Further there is the glaring contrast in their characters :between the liberal Englishman “traveling light” and the impulsive Aziz rooted in “society and Islam.” While goodwill and spontaneous affection breaks down the initial barriers between them, there are signs that Fielding’s immature imagination  and Aziz’s sensitiveness are going to bode ill for their future relationship.

And this is what exactly happens later. Misunderstanding crops up between them in their attitudes towards Adela and leads to the break in their relationship. After Aziz’s release from the prison, Fielding asks Aziz to withdraw the brutally revengeful demands clamped on Adela   and Aziz refuses and they part ways. When they are reunited at the end ,their ways of life have changed too radically –Fielding supporting the Anglo Indians and  Aziz  ,Indian nationalism.

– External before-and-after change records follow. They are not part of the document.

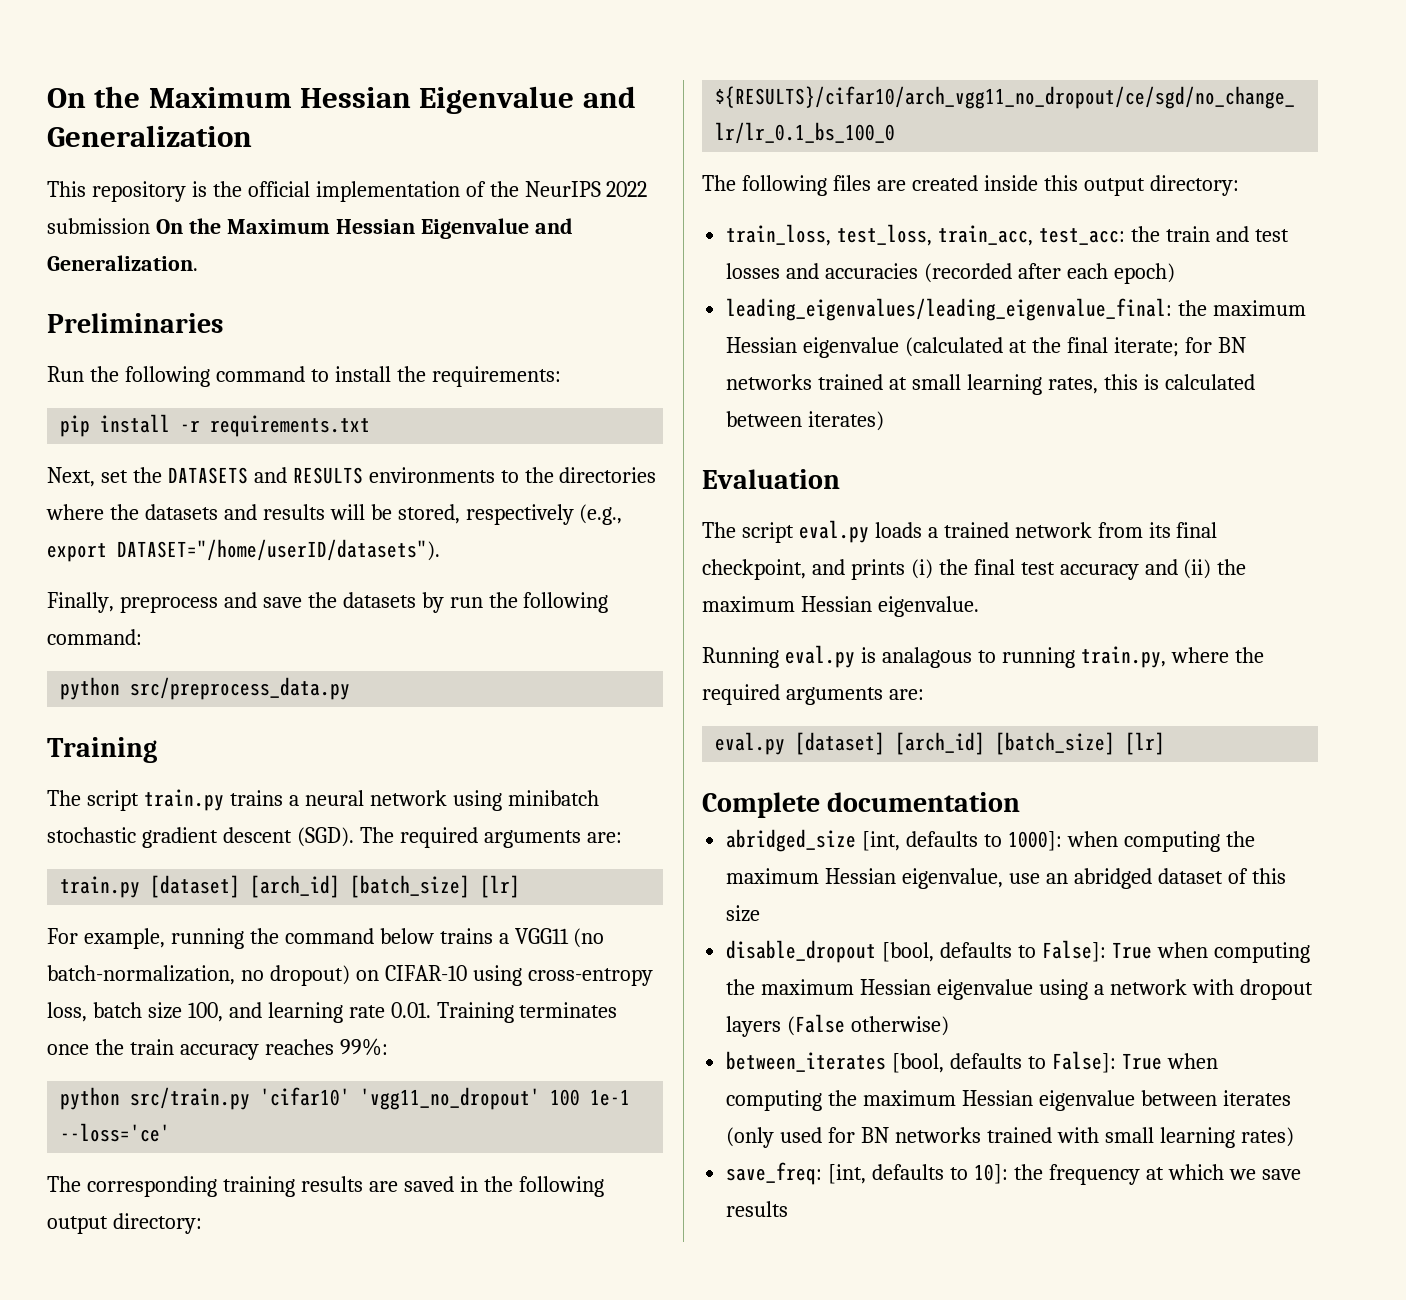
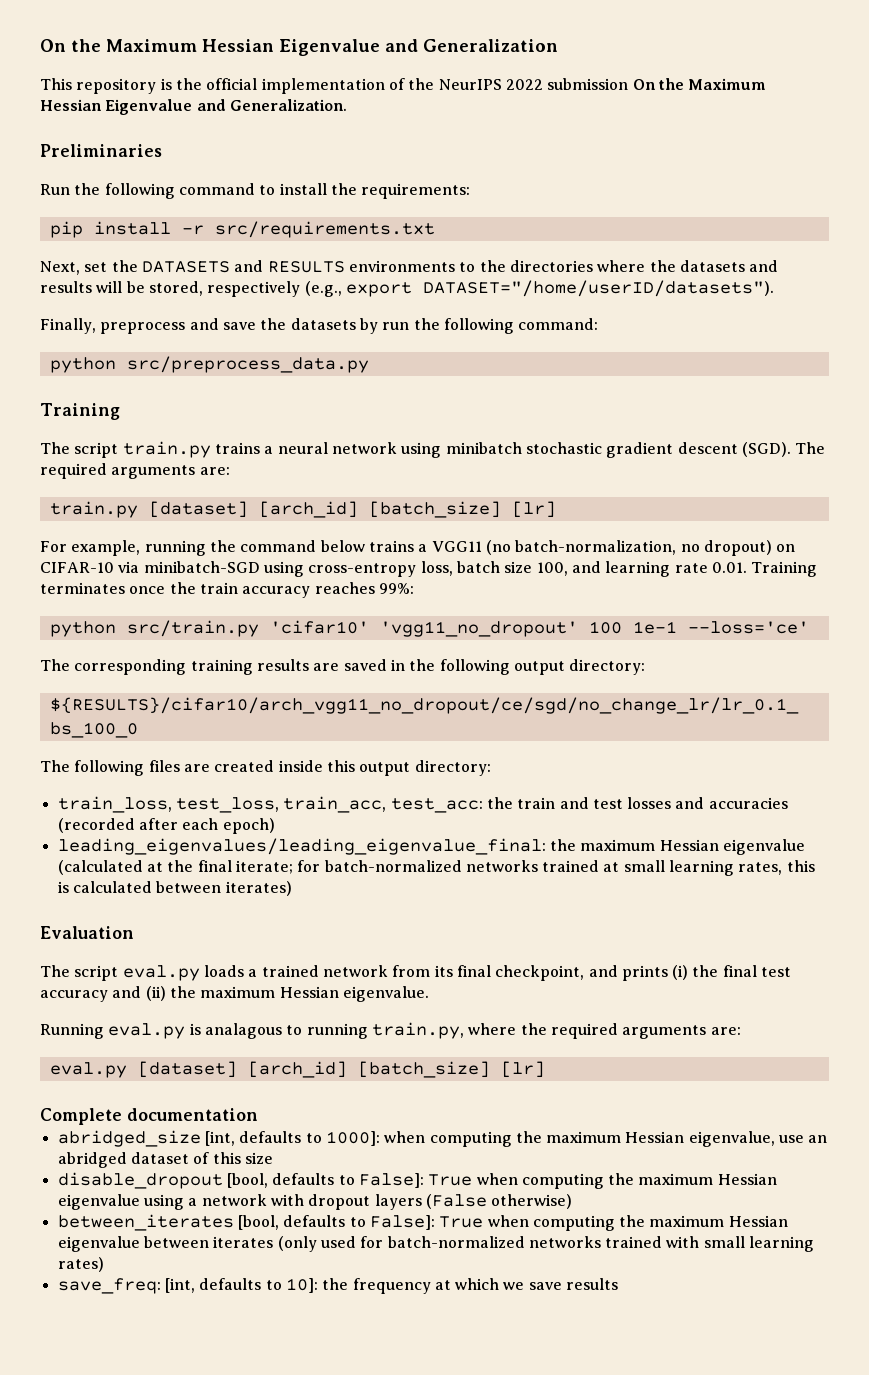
[210,415,371,437] requirements.txt -> [214,221,435,238] src/requirements.txt
(467, 973) none -> [118,561,260,573] via minibatch-SGD
[1217,337,1246,353] BN -> [324,860,462,872] batch-normalized
[861,1127,890,1143] BN -> [387,1236,525,1248] batch-normalized

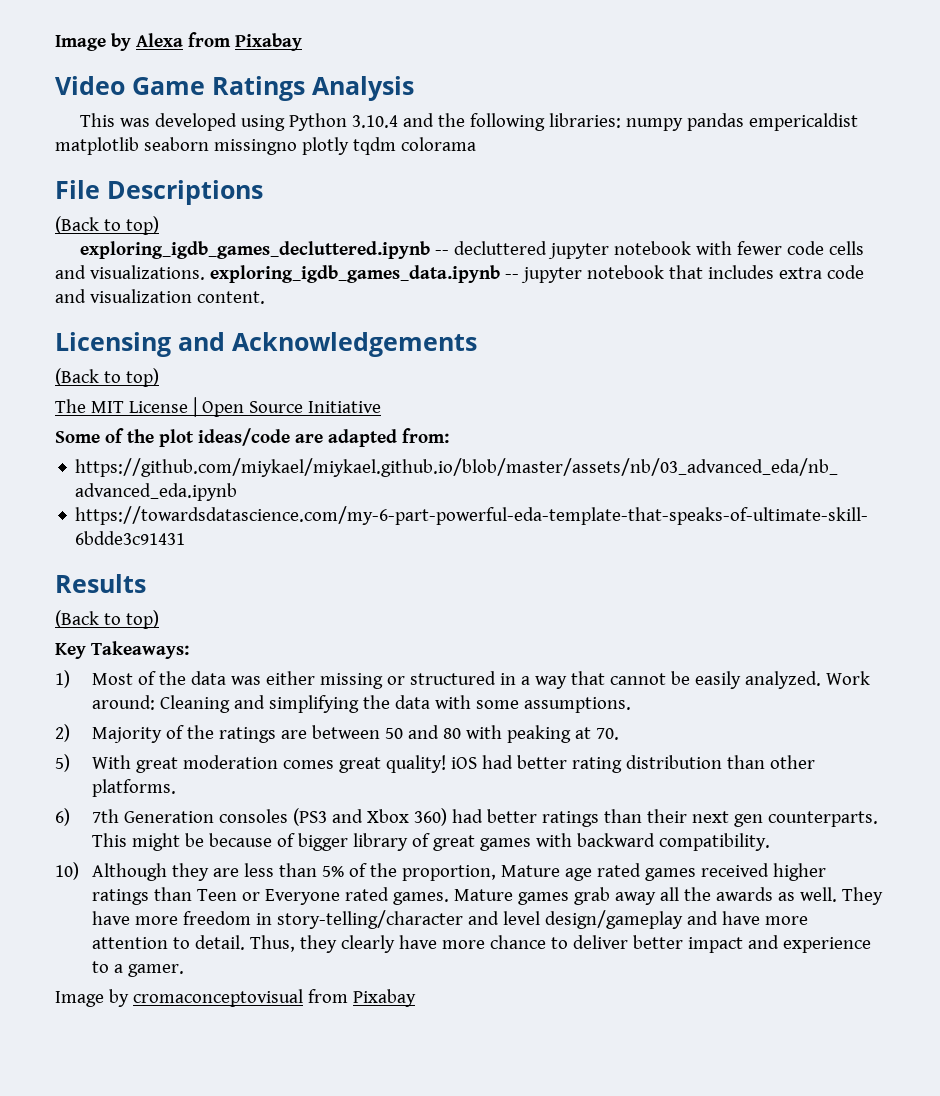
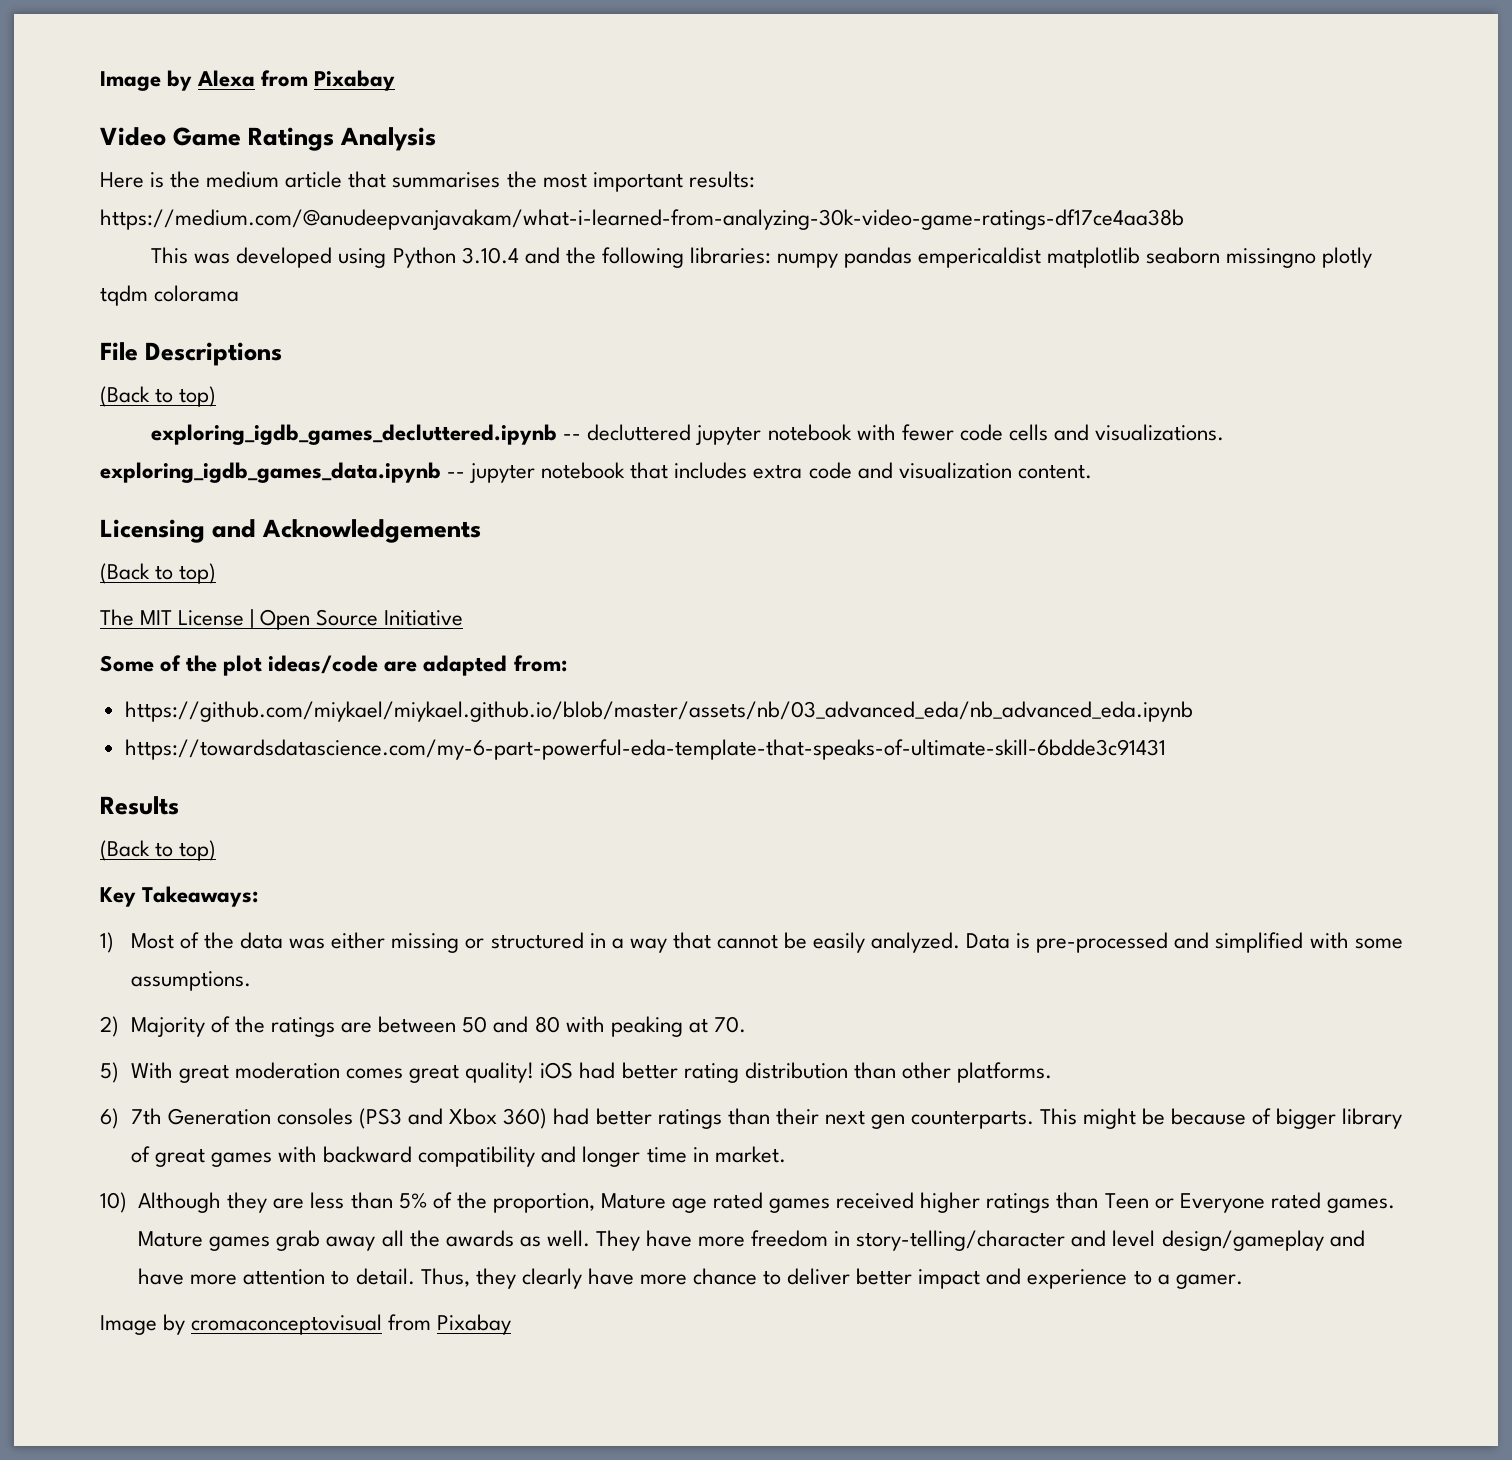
(414, 88) none -> [100,171,755,192] [100,209,1184,230] // Here is the medium article that summarises the most important results: https://medium.com/@anudeepvanjavakam/what-i-learned-from-analyzing-30k-video-game-ratings-df17ce4aa38b
[825,671,870,685] [91,695,430,713] Work around: Cleaning and simplifying the data -> [966,932,1304,953] Data is pre-processed and simplified
[658,833,770,851] compatibility. -> [418,1146,786,1167] compatibility and longer time in market.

Apart from these major schisms there are other minor separations and gaps in the novel . Men themselves are segregated from the rest of the creation. Young Mr. Sorley ,an advanced Christian Missionary ,accepts that God in his divine love brooks no separations and will extend his hospitality to the animals too, to the monkeys and jackals. But he is less sure about wasps and cannot at all admit into Divine Unity things like “oranges, cactuses, crystals and mud.

Or for that matter the “bacteria inside Mr. Sorley’s head!” “We must exclude something from our gathering or we shall be left with nothing”, he nervously insists. And yet the forced exclusion is inane because men, after all, are only a small part of Creation: “It matters so little to the majority of living beings what the majority that calls itself human , desires or decides.”